Ingrédients : Aqua (Water), Styrene/Acrylates copolymer, PPG-3 Methyl ether, Phenoxyethanol, Sodium bicarbonate, Lithium magnesium sodium silicate [nano], Acrylates copolymer, PEG-12  Dimethicone, Disiloxane, Ethylhexylglycerin, Bentonite, Tetrasodium pyrophosphate [Nano], Tocopherol, May Contain (+/-) : CI 77891 (Titanium dioxide), CI 11680, CI 77007 (Ultramarines), CI 73360 (Red 30 Lake), CI  74260, CI 74160, CI 15880 (Red 34 Lake), CI 77491, CI 77492, CI 77499  (Iron oxides), CI 15850 (Red 6 Lake, Red 7 Lake), CI 77266 [nano] (Black  2), CI 42090 (Blue 1 Lake).

Namaki

Ingrédients : Water (Aqua), Acrylates copolymer, PPG-2 Methyl ether, PEG-7 Glyceryl cocoate, Diisobutyl glutarate, Disiloxane, PEG-150/Decyl alcohol/SMDI copolymer, Ethylhexylglycerin, Hectorite, Diisobutyl adipate, Diisobutyl succinate, Bentonite, PEG-12 Dimethicone, Phenoxyethanol, Propylene glycol, Mica, Styrene/Acrylates copolymer, Tocopherol.

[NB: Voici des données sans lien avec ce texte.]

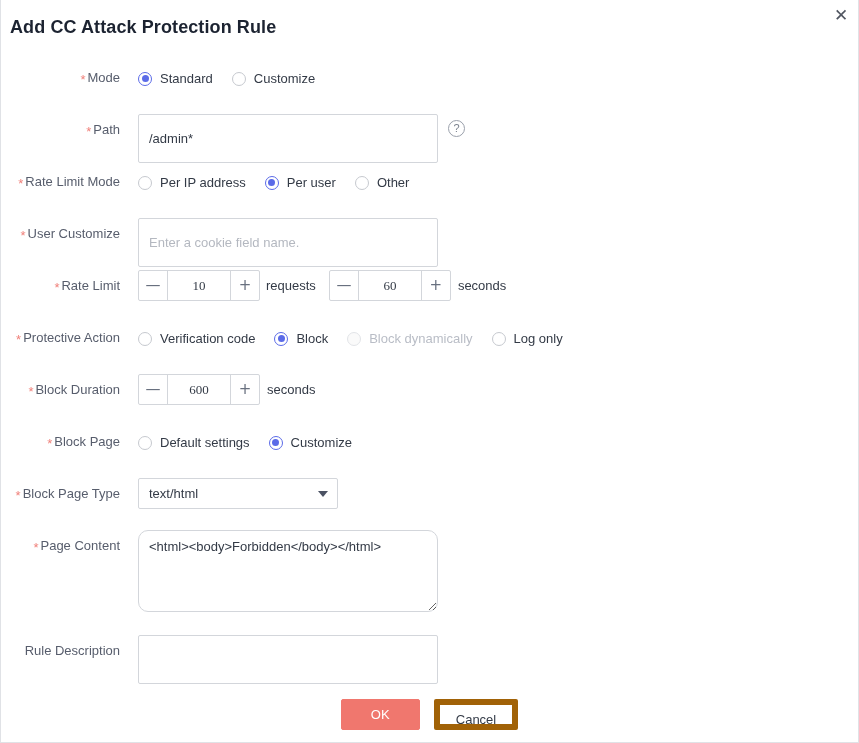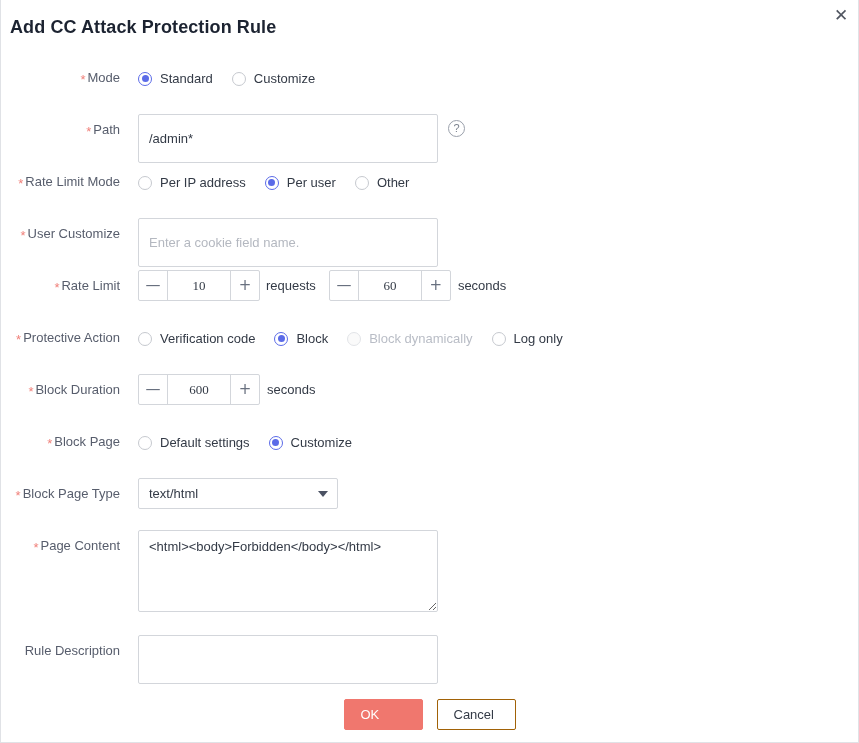--- a/index.html
+++ b/index.html
@@ -234,7 +234,7 @@
   .page-content-ta {
     width: 300px; height: 82px;
     border: 1px solid #d3d6db;
-    border-radius: 2px;
+    border-radius: 10px;
     font-family: "Liberation Sans", sans-serif;
     font-size: 13px;
     color: #333a46;

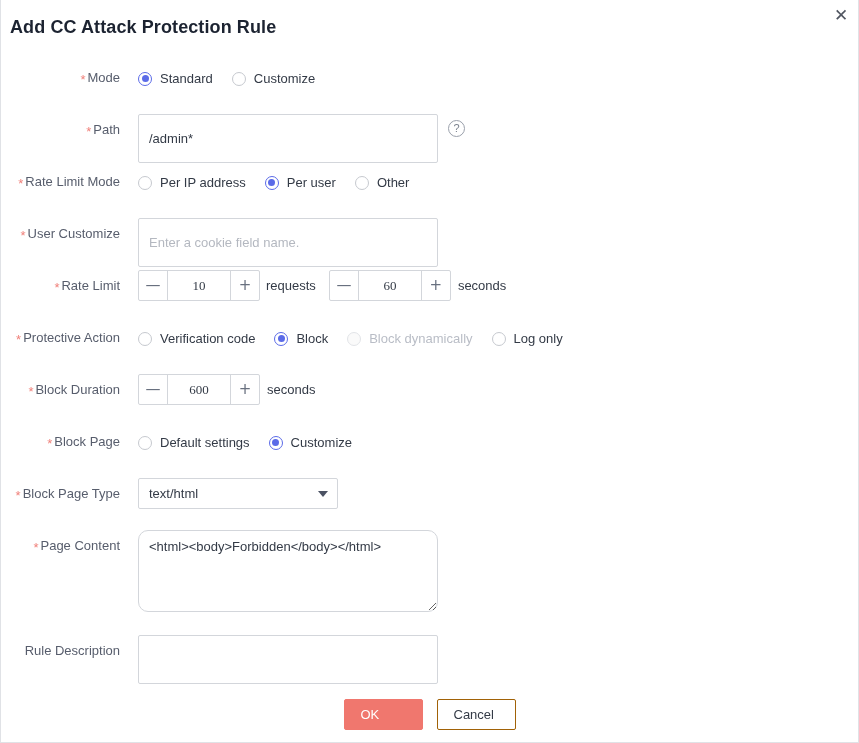--- a/index.html
+++ b/index.html
@@ -264,7 +264,7 @@
     cursor: pointer;
     padding: 0 16px;
     line-height: 29px;
-    text-align: left;
+    text-align: center;
   }
   .btn-primary {
     background: #f0776e;

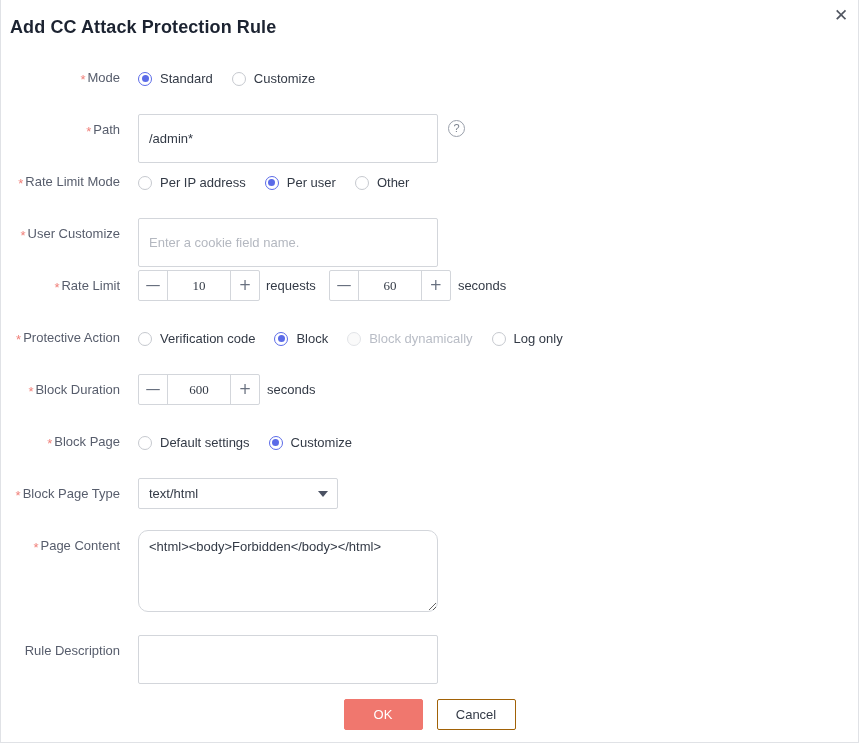--- a/index.html
+++ b/index.html
@@ -273,7 +273,7 @@
   }
   .btn-default {
     background: #fff;
-    border: 1px solid #a16207;
+    border: 6px solid #a16207;
     color: #333a46;
   }
 </style>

May Contain (+/-) : CI 77007  (Ultramarines), CI 15880 (Red 34 Lake), CI 15850 (Red 7 Lake), CI 77891  (Titanium dioxide).

Maman va être jalouse

Ingrédients : Aqua, Styrene/Acrylates copolymer, PPG-3 Methyl ether, CI 77891, Phenoxyethanol, Sodium bicarbonate, Lithium magnesium sodium silicate [nano], Acrylates copolymer, PEG-12 Dimethicone, Disiloxane, CI 77007, Ethylhexylglycerin, Tetrasodium pyrophosphate [nano], Bentonite, Tocopherol.

Snails

Ingrédients : Aqua, Styrene/Acrylates copolymer, PPG-3 Methyl ether, Synthetic fluorphlogopite, CI 77007, Phenoxyethanol, CI 77891, Hectorite, Disiloxane, Sodium bicarbonate, PEG-12 Dimethicone, Propylene glycol, PEG-150/Decyl alcohol/SMDI copolymer, CI 15880, Ethylhexylglycerin, Tin oxide, Bentonite, Tocopherol.

Little BU

Ingrédients : Aqua (Water), Styrene/Acrylates copolymer, PPG-3 methyl ether, Phenoxyethanol, Hectorite, Disiloxane, Sodium bicarbonate, PEG-17  Dimethicone, Titanium dioxide (CI 77891), Propylene glycol, PEG-150/Decyl alcohol/SMDI copolymer (CI 74160), Ethylhexylglycerin (CI  11680), Bentonite, Tocopherol.